Edit difference data
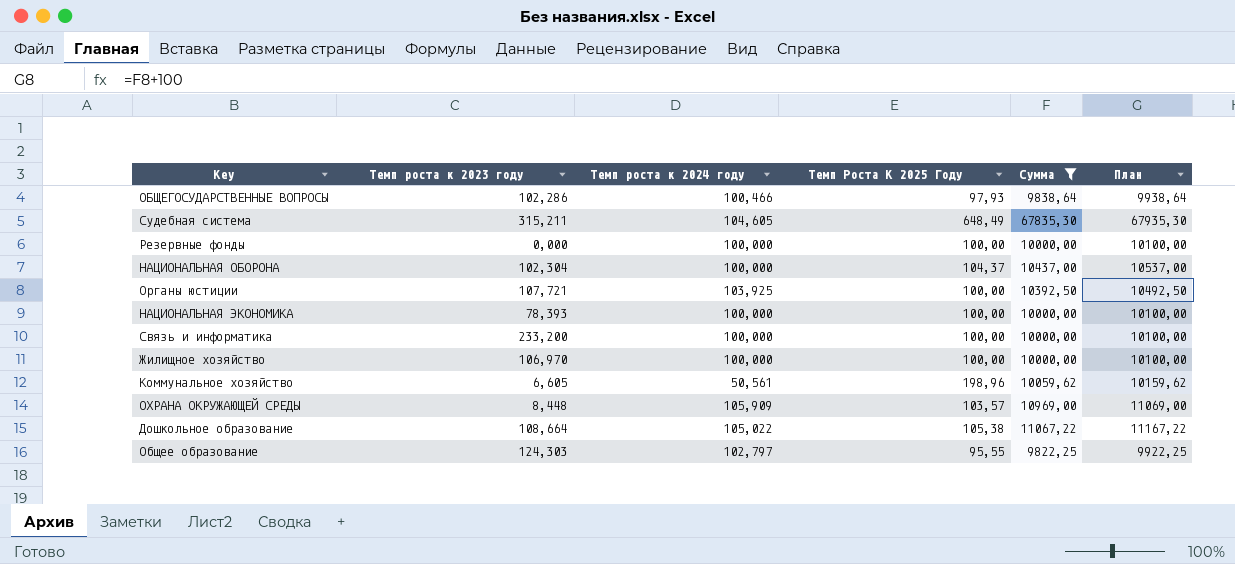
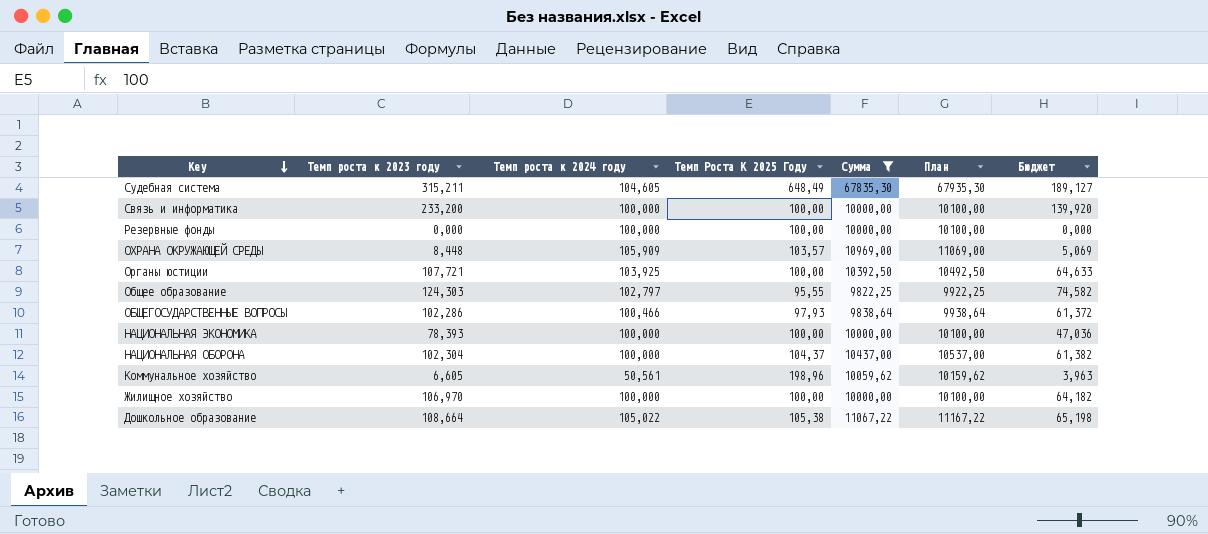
row order: none -> Key descending
column Бюджет | formula: none -> [Темп роста к 2023 году] * 0,6

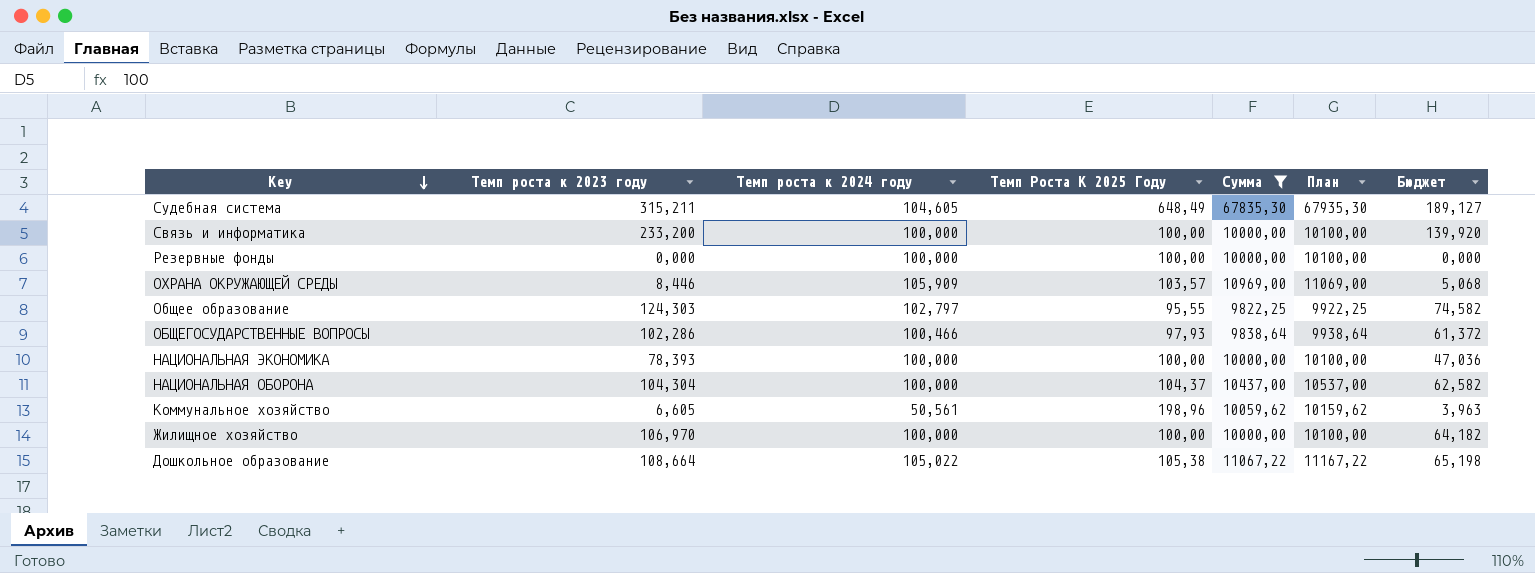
row Органы юстиции: 107,721 | 103,925 | 100,00 | 10392,50 | 10492,50 | 64,633 -> none
ОХРАНА ОКРУЖАЮЩЕЙ СРЕДЫ | Темп роста к 2023 году: 8,448 -> 8,446
ОХРАНА ОКРУЖАЮЩЕЙ СРЕДЫ | Бюджет: 5,069 -> 5,068
НАЦИОНАЛЬНАЯ ОБОРОНА | Темп роста к 2023 году: 102,304 -> 104,304
НАЦИОНАЛЬНАЯ ОБОРОНА | Бюджет: 61,382 -> 62,582

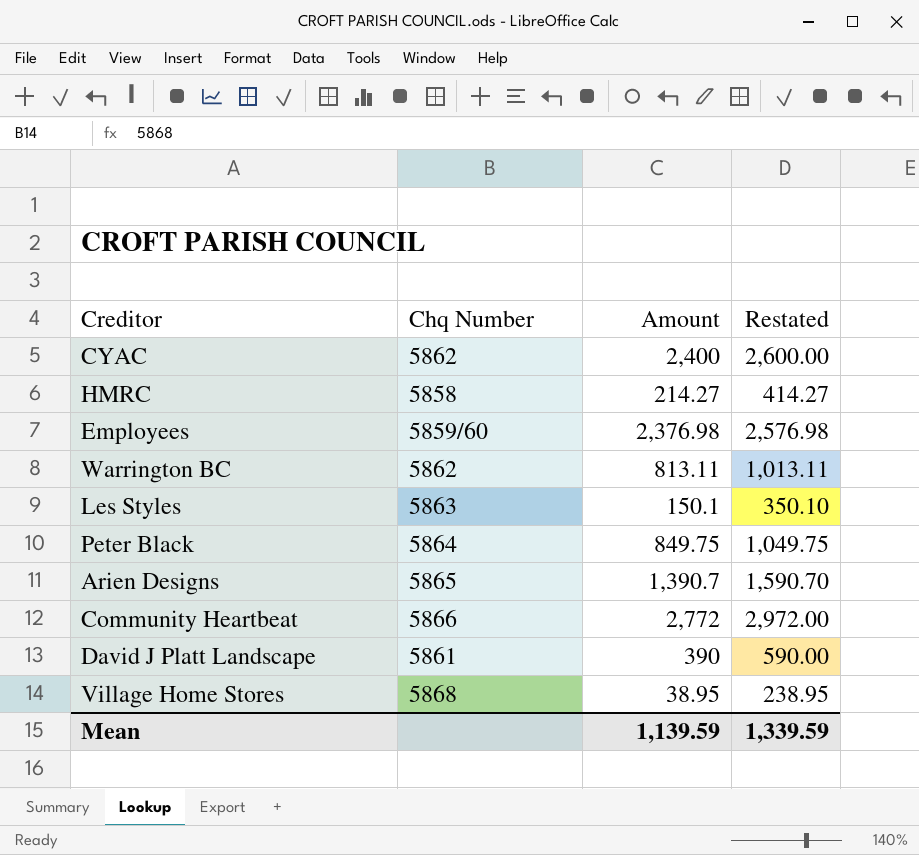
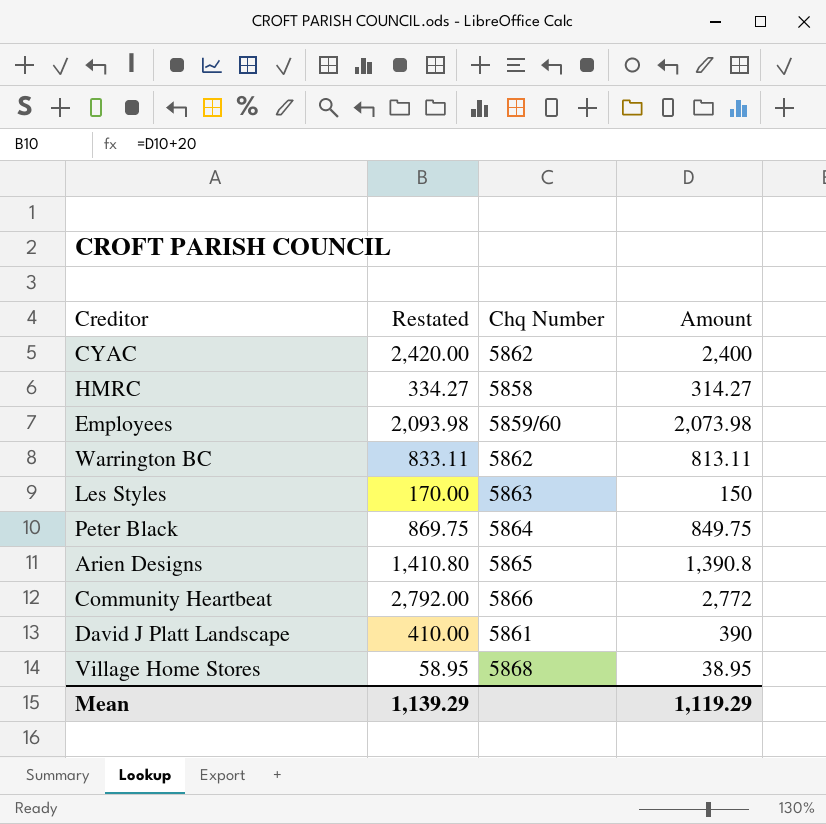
column Restated | formula: [Amount] + 200 -> [Amount] + 20
column Restated | position: 4 -> 2
HMRC | Amount: 214.27 -> 314.27
Employees | Amount: 2,376.98 -> 2,073.98
Les Styles | Amount: 150.1 -> 150
Arien Designs | Amount: 1,390.7 -> 1,390.8
Mean | Restated: 1,339.59 -> 1,139.29
Mean | Amount: 1,139.59 -> 1,119.29

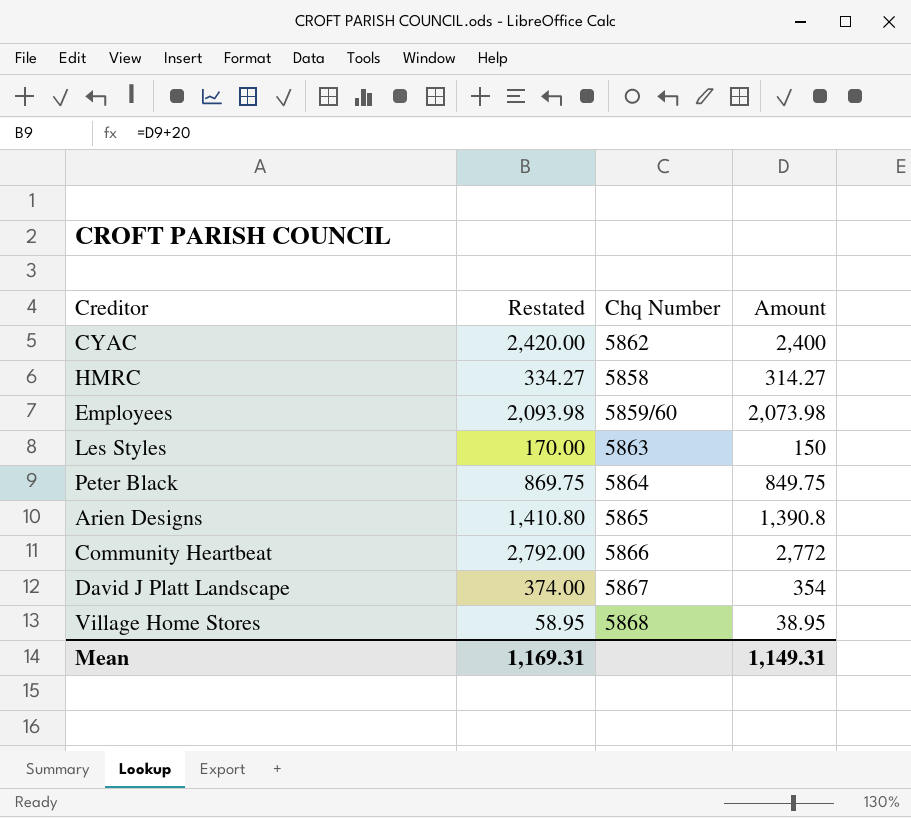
row Warrington BC: 833.11 | 5862 | 813.11 -> none
David J Platt Landscape | Restated: 410.00 -> 374.00
David J Platt Landscape | Chq Number: 5861 -> 5867
David J Platt Landscape | Amount: 390 -> 354
Mean | Restated: 1,139.29 -> 1,169.31
Mean | Amount: 1,119.29 -> 1,149.31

### Task objective
Every entry should be returned exactly as written, minus the pictures.

### Response to the exercise
row order: none -> Key descending
column Бюджет | formula: none -> [Темп роста к 2023 году] * 0,6

row Органы юстиции: 107,721 | 103,925 | 100,00 | 10392,50 | 10492,50 | 64,633 -> none
ОХРАНА ОКРУЖАЮЩЕЙ СРЕДЫ | Темп роста к 2023 году: 8,448 -> 8,446
ОХРАНА ОКРУЖАЮЩЕЙ СРЕДЫ | Бюджет: 5,069 -> 5,068
НАЦИОНАЛЬНАЯ ОБОРОНА | Темп роста к 2023 году: 102,304 -> 104,304
НАЦИОНАЛЬНАЯ ОБОРОНА | Бюджет: 61,382 -> 62,582

column Restated | formula: [Amount] + 200 -> [Amount] + 20
column Restated | position: 4 -> 2
HMRC | Amount: 214.27 -> 314.27
Employees | Amount: 2,376.98 -> 2,073.98
Les Styles | Amount: 150.1 -> 150
Arien Designs | Amount: 1,390.7 -> 1,390.8
Mean | Restated: 1,339.59 -> 1,139.29
Mean | Amount: 1,139.59 -> 1,119.29

row Warrington BC: 833.11 | 5862 | 813.11 -> none
David J Platt Landscape | Restated: 410.00 -> 374.00
David J Platt Landscape | Chq Number: 5861 -> 5867
David J Platt Landscape | Amount: 390 -> 354
Mean | Restated: 1,139.29 -> 1,169.31
Mean | Amount: 1,119.29 -> 1,149.31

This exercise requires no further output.